What you have to do →
Please transcribe all of the entries exactly, leaving out any images.

Materials provided →
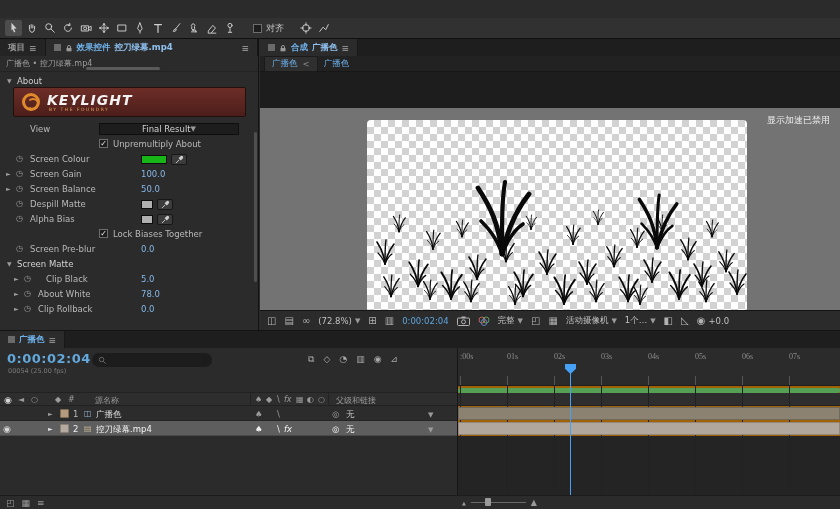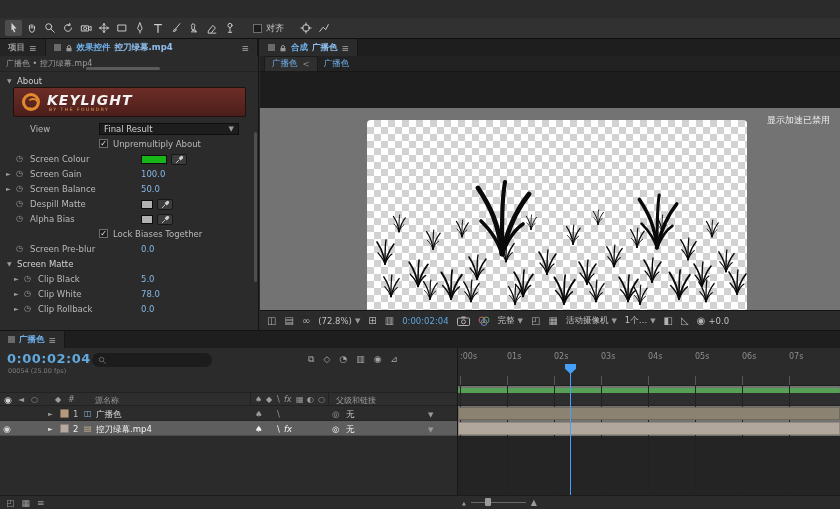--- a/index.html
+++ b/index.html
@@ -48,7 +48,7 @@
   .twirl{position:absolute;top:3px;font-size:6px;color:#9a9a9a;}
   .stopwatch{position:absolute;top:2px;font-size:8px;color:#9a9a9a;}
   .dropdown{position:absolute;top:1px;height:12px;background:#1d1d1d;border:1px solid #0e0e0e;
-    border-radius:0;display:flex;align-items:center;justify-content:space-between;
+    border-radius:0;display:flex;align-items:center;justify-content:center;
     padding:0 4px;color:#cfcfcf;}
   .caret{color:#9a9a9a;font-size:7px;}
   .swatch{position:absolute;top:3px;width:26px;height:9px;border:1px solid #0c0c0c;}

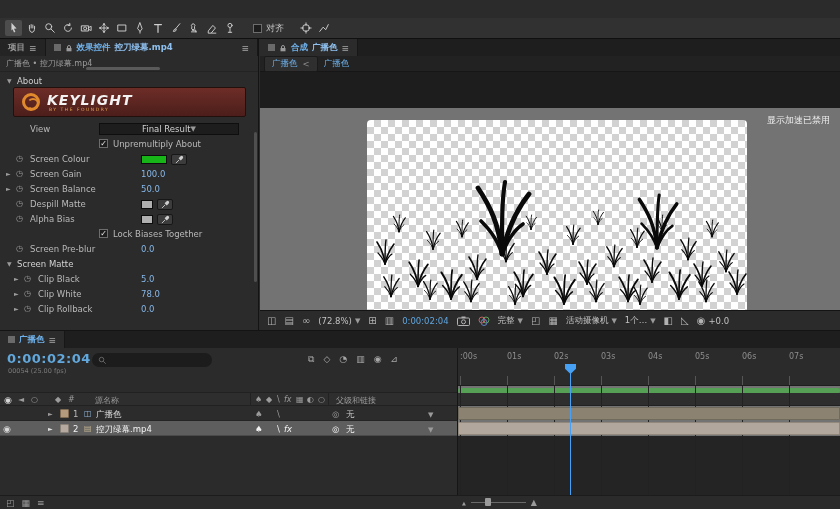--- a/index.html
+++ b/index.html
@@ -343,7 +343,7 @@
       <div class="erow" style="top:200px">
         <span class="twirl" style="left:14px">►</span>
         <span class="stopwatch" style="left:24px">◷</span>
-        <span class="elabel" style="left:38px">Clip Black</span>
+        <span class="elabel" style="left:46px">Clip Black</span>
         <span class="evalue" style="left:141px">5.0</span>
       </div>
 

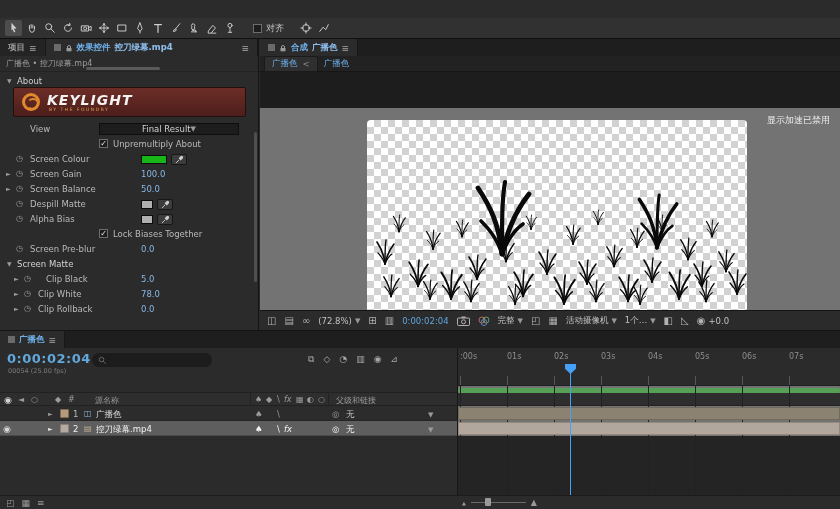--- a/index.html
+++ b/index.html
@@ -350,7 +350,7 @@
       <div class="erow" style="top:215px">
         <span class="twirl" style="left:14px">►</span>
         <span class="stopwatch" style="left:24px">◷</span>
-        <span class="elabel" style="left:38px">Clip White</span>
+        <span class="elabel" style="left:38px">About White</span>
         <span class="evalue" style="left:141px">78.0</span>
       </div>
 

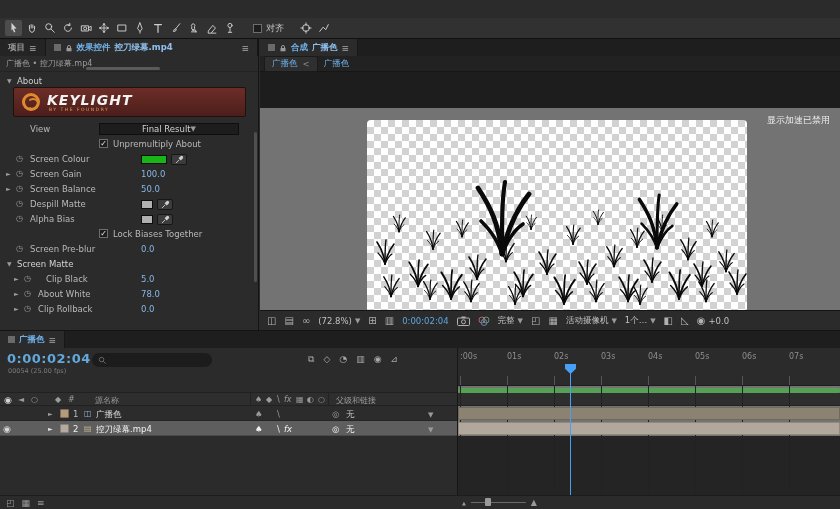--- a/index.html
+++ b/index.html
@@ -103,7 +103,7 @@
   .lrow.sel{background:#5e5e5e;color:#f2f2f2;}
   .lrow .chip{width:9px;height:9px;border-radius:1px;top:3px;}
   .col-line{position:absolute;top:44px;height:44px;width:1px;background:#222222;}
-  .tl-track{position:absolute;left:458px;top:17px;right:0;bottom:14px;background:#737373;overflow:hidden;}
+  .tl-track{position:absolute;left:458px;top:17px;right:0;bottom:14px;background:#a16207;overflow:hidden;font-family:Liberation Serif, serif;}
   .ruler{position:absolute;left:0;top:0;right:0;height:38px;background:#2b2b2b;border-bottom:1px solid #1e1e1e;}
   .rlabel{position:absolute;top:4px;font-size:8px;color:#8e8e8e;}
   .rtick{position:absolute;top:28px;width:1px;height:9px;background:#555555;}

Result below →
--- a/index.html
+++ b/index.html
@@ -48,7 +48,7 @@
   .twirl{position:absolute;top:3px;font-size:6px;color:#9a9a9a;}
   .stopwatch{position:absolute;top:2px;font-size:8px;color:#9a9a9a;}
   .dropdown{position:absolute;top:1px;height:12px;background:#1d1d1d;border:1px solid #0e0e0e;
-    border-radius:0;display:flex;align-items:center;justify-content:space-between;
+    border-radius:0;display:flex;align-items:center;justify-content:center;
     padding:0 4px;color:#cfcfcf;}
   .caret{color:#9a9a9a;font-size:7px;}
   .swatch{position:absolute;top:3px;width:26px;height:9px;border:1px solid #0c0c0c;}

--- a/index.html
+++ b/index.html
@@ -343,7 +343,7 @@
       <div class="erow" style="top:200px">
         <span class="twirl" style="left:14px">►</span>
         <span class="stopwatch" style="left:24px">◷</span>
-        <span class="elabel" style="left:38px">Clip Black</span>
+        <span class="elabel" style="left:46px">Clip Black</span>
         <span class="evalue" style="left:141px">5.0</span>
       </div>
 

--- a/index.html
+++ b/index.html
@@ -350,7 +350,7 @@
       <div class="erow" style="top:215px">
         <span class="twirl" style="left:14px">►</span>
         <span class="stopwatch" style="left:24px">◷</span>
-        <span class="elabel" style="left:38px">Clip White</span>
+        <span class="elabel" style="left:38px">About White</span>
         <span class="evalue" style="left:141px">78.0</span>
       </div>
 

--- a/index.html
+++ b/index.html
@@ -103,7 +103,7 @@
   .lrow.sel{background:#5e5e5e;color:#f2f2f2;}
   .lrow .chip{width:9px;height:9px;border-radius:1px;top:3px;}
   .col-line{position:absolute;top:44px;height:44px;width:1px;background:#222222;}
-  .tl-track{position:absolute;left:458px;top:17px;right:0;bottom:14px;background:#737373;overflow:hidden;}
+  .tl-track{position:absolute;left:458px;top:17px;right:0;bottom:14px;background:#a16207;overflow:hidden;font-family:Liberation Serif, serif;}
   .ruler{position:absolute;left:0;top:0;right:0;height:38px;background:#2b2b2b;border-bottom:1px solid #1e1e1e;}
   .rlabel{position:absolute;top:4px;font-size:8px;color:#8e8e8e;}
   .rtick{position:absolute;top:28px;width:1px;height:9px;background:#555555;}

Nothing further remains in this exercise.